● Your instructions: Within the records, which lines hold the string "generator"? Report each one by copying it.

● Record extracts:
- - -

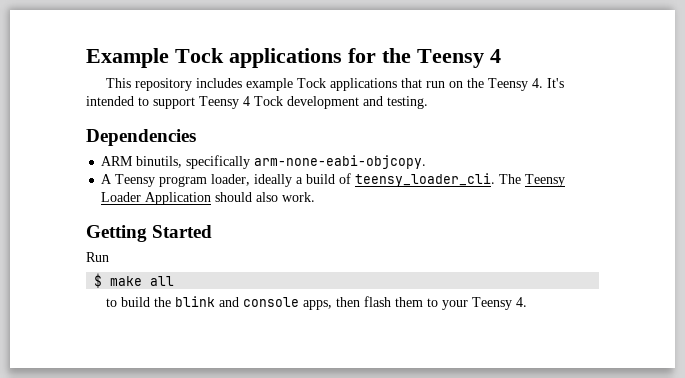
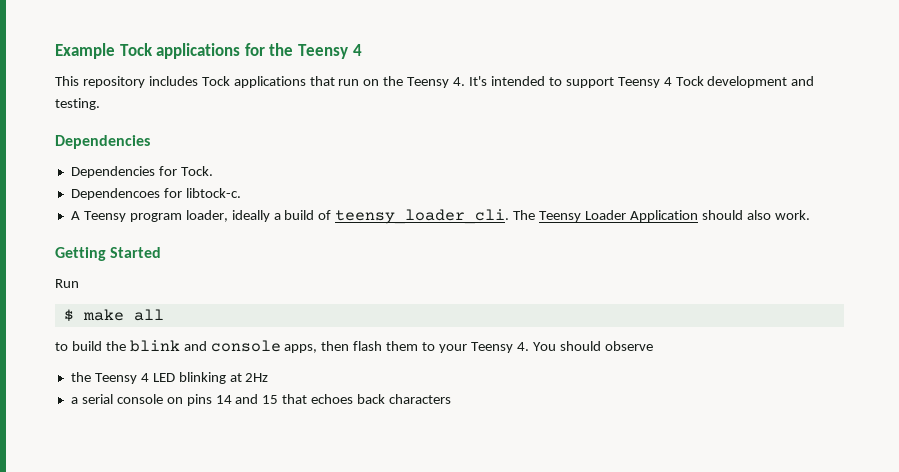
[246,78,294,91] example -> (198, 81) none
[101,155,427,169] ARM binutils, specifically arm-none-eabi-objcopy. -> [70,166,213,178] [70,188,241,200] Dependencies for Tock. // Dependencoes for libtock-c.
(528, 302) none -> [532,341,653,351] [70,372,269,384] [70,394,452,406] You should observe // the Teensy 4 LED blinking at 2Hz // a serial console on pins 14 and 15 that echoes back characters

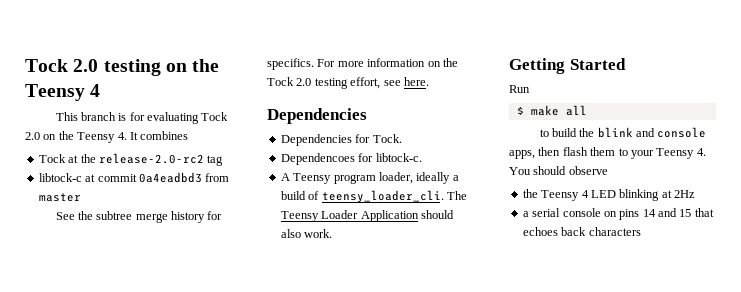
[55,43,265,59] Example Tock applications for -> [25,59,187,76] Tock 2.0 testing on
[82,76,815,88] [55,98,100,110] repository includes Tock applications that run on the Teensy 4. It's intended to support Teensy 4 Tock development and testing. -> [80,112,229,124] [25,131,189,143] [38,153,224,166] [38,172,230,183] [38,193,81,202] [55,211,223,223] [267,58,458,70] [267,77,429,89] branch is for evaluating Tock 2.0 on the Teensy 4. It combines // Tock at the release-2.0-rc2 tag // libtock-c at commit 0a4eadbd3 from master // See the subtree merge history for specifics. For more information on the Tock 2.0 testing effort, see here.

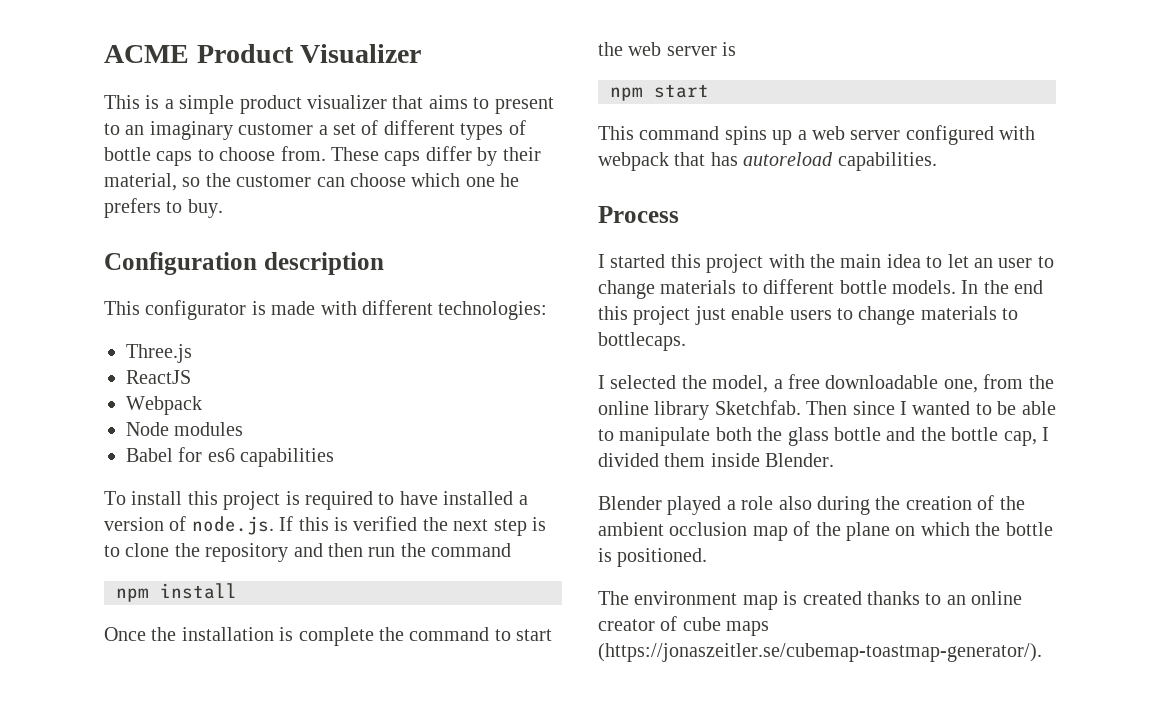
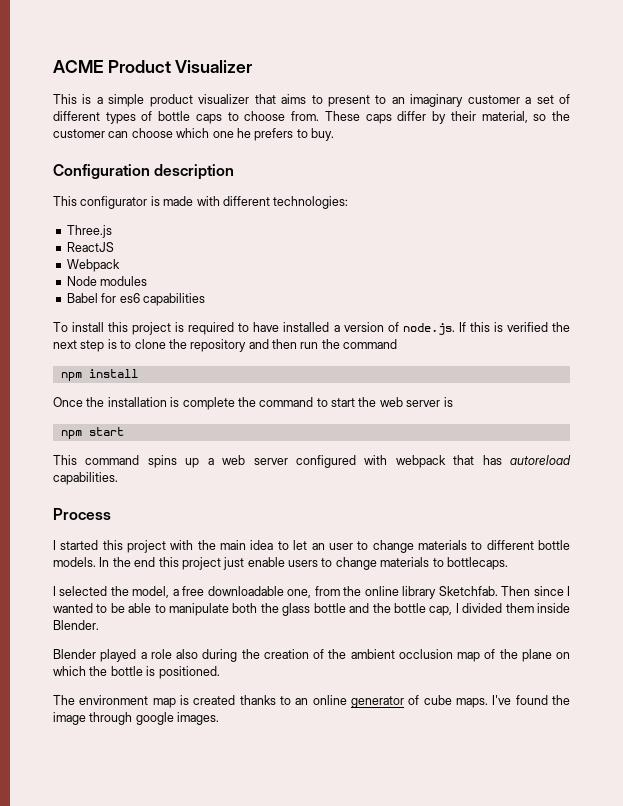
[598,619,655,631] creator -> [351,696,404,708] generator
[726,621,770,636] [598,643,1042,662] maps (https://jonaszeitler.se/cubemap-toastmap-generator/). -> [455,695,570,708] [53,712,220,725] maps. I've found the image through google images.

- - -

● Exercise output:
[598,619,655,631] creator -> [351,696,404,708] generator
[726,621,770,636] [598,643,1042,662] maps (https://jonaszeitler.se/cubemap-toastmap-generator/). -> [455,695,570,708] [53,712,220,725] maps. I've found the image through google images.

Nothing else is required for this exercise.